Rose Marie said, “I’ll talk to Henry. Make sure he has a feel for the situation.” Henry Sands was director of the BCA and had been appointed by Henderson. If he knew Henderson was behind Lucas’s investigation, he’d keep his mouth shut. Unless, of course, he could see some profit in slipping a word to a reporter. He didn’t much like Lucas, which was okay, because Lucas didn’t much like him back.

“Good,” Lucas said. “And hey—relax. Gonna be all right.”

“No, it won’t,” she said. “I can almost guarantee that whatever it is, it won’t be all right.”

• • •

LUCAS STARTED BACK DOWN to the car, still thinking it over. Rose Marie was probably right about the political stuff. Even if you were on the side of the Lord, the politics could taint you. Which created a specific problem: there was at least one man at the BCA who’d be invaluable to Lucas’s investigation—Del Capslock. Del had contacts everywhere, on both sides of the law, and knew the local porn industry inside out.

The problem was, Del depended on his BCA salary, and all the benefits, for his livelihood. He had a wife and kid, and was probably fifteen years from retirement. Everybody in the BCA knew that he and Lucas had a special relationship, but that was okay . . . as long as Lucas didn’t drag him down.

Lucas didn’t particularly worry about himself. Back in the nineties, he’d been kicked out of the Minneapolis Police Department and had gone looking for something to do. He’d long had a mildly profitable sideline as a designer of pen-and-paper role-playing games, which had gone back to his days at the university. After he left the MPD, he’d gotten together with a computer guy from the university’s Institute of Technology. Together they created a piece of software that could be plugged into 911 computer systems, to run simulations of high-stress law-enforcement problems.

Davenport Simulations—the company still existed, though he no longer had a part of it—had done very well through the nineties, and even better after the September 11 attacks on the World Trade Center. Instead of one simulation aimed at police departments, they now produced dozens of simulations for everything from bodyguard training to aircraft gunfight situations. When the management bought Lucas out, he walked away with enough money to last several lifetimes.

He was rich. Porter Smalls was rich. The governor was really rich, and for that matter, so was Porter Smalls’s opponent; even the volunteer who’d started the trouble was rich, or would be. Rich people all over the place; gunfight at the one-percent corral.

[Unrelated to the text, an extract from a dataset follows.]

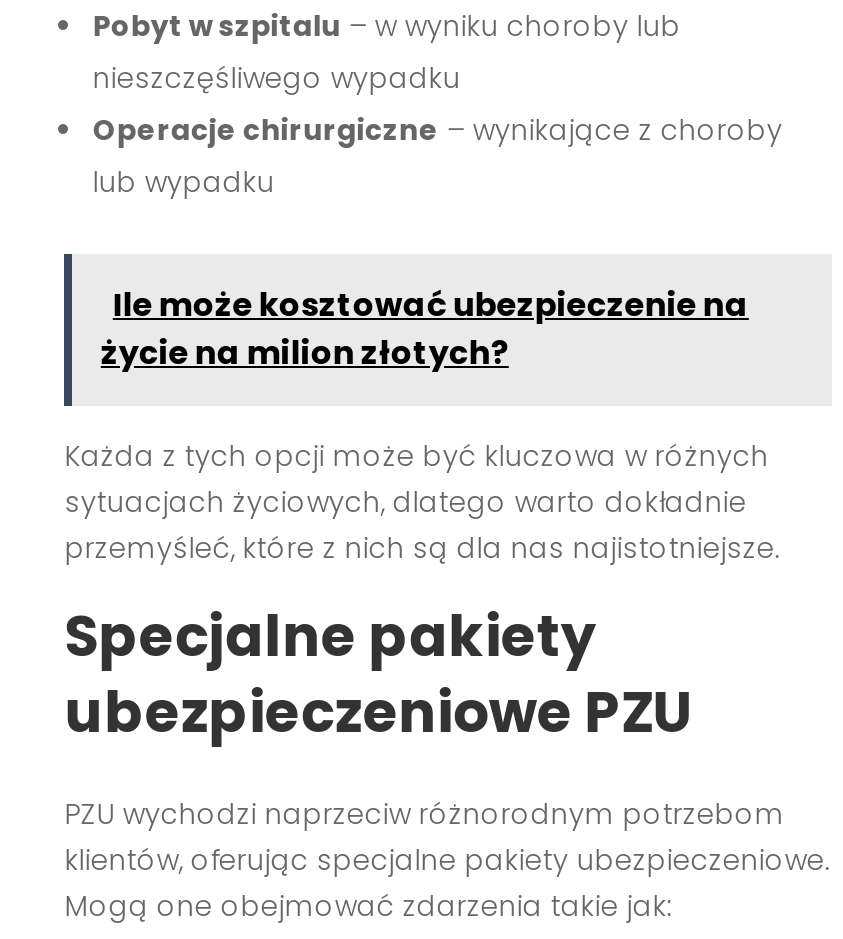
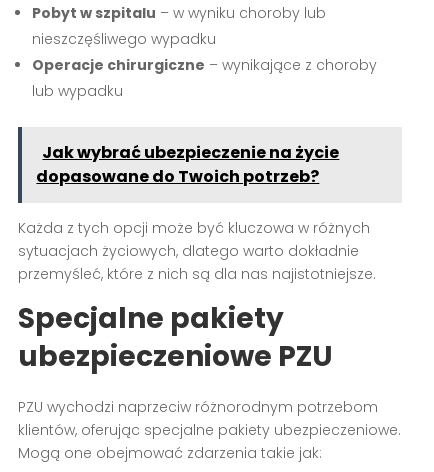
- Ile może kosztować ubezpieczenie na
- życie na milion złotych?
+ Jak wybrać ubezpieczenie na życie
+ dopasowane do Twoich potrzeb?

Anyway, he was good, whatever happened. If the Porter Smalls assignment turned into a political quagmire, he could always . . . putter in the garden.

Del couldn’t.

Lucas popped the doors on the 911 and stood beside the open door for a minute, working through it.

Del was out of it. So were his other friends with the BCA.

Which left the question, who was in, and where would he get the intelligence he would need? He had to smile at the governor’s presumption: get it done, he’d said, in a day or two, and keep it absolutely private. He didn’t care how, or who, or what. He just expected it to be done, and probably wouldn’t even think about it again until Lucas called him.

CHAPTER 3

Lucas decided to go right to the heart of the problem and start with Porter Smalls. He called the number given him by Mitford, and was invited over. Smalls lived forty-five minutes from downtown St. Paul, on the east side of Lake Minnetonka.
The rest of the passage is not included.